Some example networks are contained in the net/ subdirectory of the OpenDXutils package, demonstrating the use of the HDF5 data import modules. Before running any of the programs please make sure that you change into this directory because they import data from an HDF5 sample datafile located relative to that directory.

Support and Acknowledgements

Thomas Radke is the main author and maintainer of the OpenDXutils package.
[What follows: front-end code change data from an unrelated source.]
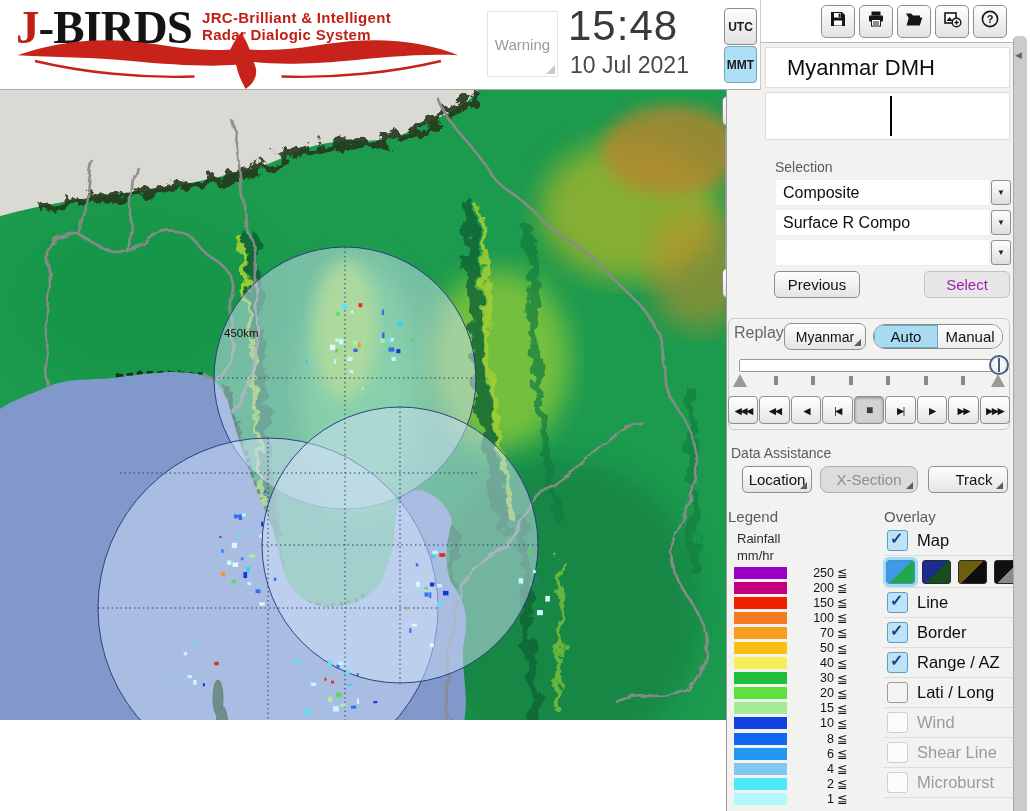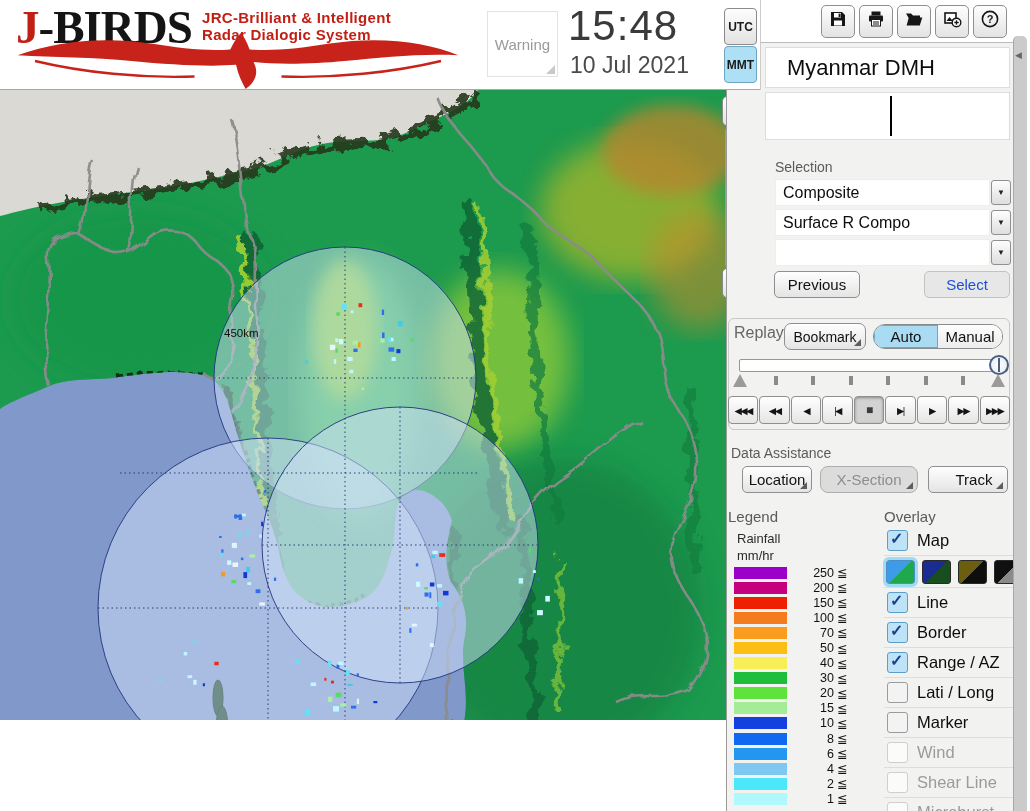"Select" .btn.flat-disabled { color: #1d4ed8 -> #a21caf }
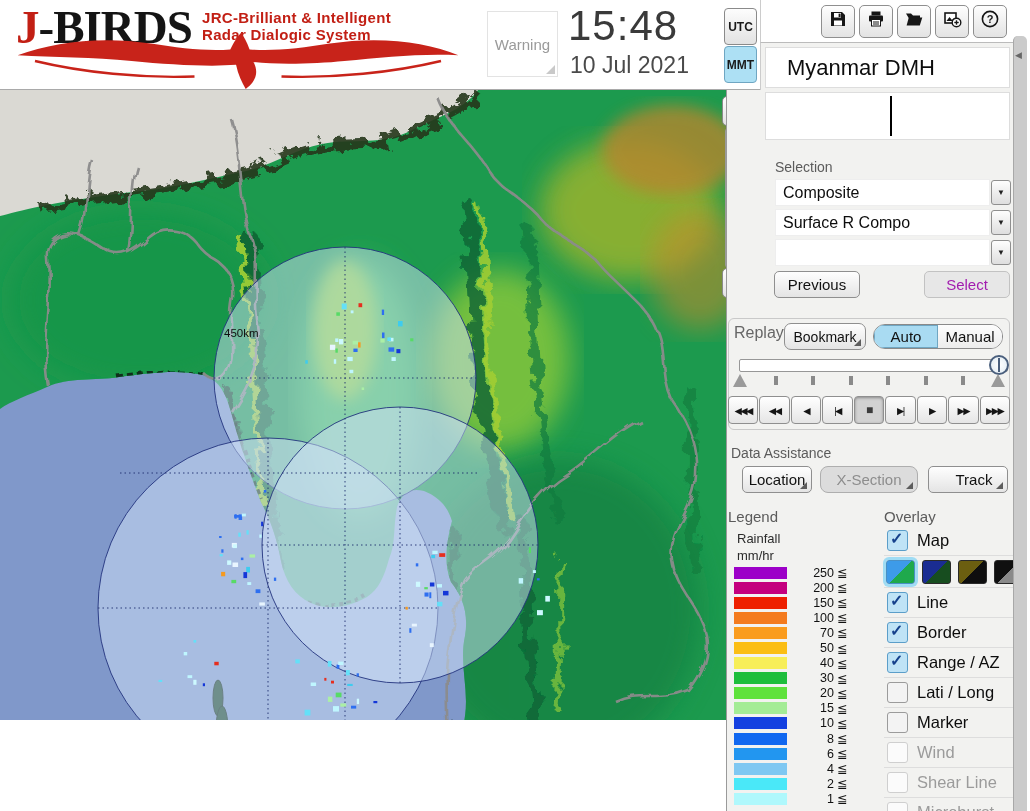"Bookmark" div.abs { text: Bookmark -> Myanmar }
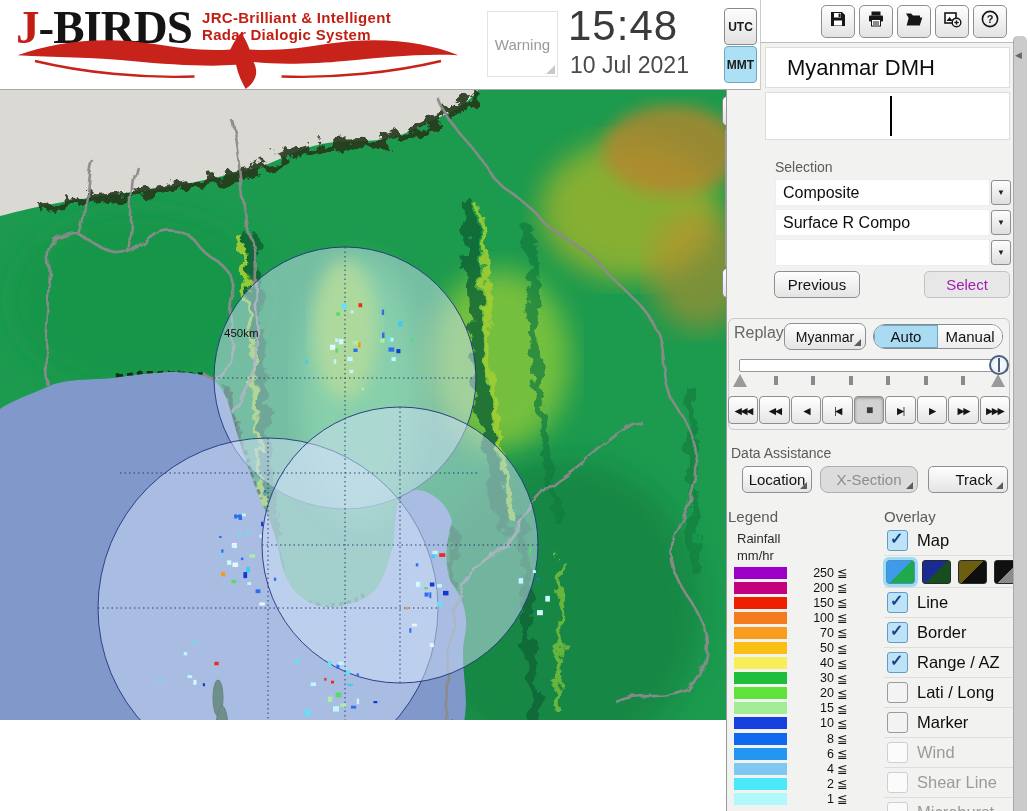"Marker" div.ov-row { html: <div> <span></span> <span>Marker</span> </div> -> none }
The development work has been supported by the Deutsches Forschungsnetz Verein through the GriKSL project under contract TK 602 - AN 200. Various people from the Cactus team, the Numerical Relativity Group at the Albert-Einstein-Institute and Eh Tan from the Computational Infrastructure for Geodynamics organization contributed to the developemnt and enhancement of the package.
Suggestions for the functional design and actual implementation of a general HDF5 data import module resulted from discussions on the opendx-users@opendx.watson.ibm.com mailing list. Useful hints were taken from the dxhdf5 package developed by Ireneusz Szczesniak from the University of Colorado at Boulder.

Please report bugs and send any comments to the maintainer of the OpenDXutils package.

The software in the OpenDXutils package is available under the GNU General Public License. In addition to the conditions in the GNU General Public License, the authors strongly suggest using this software for non-military purposes only.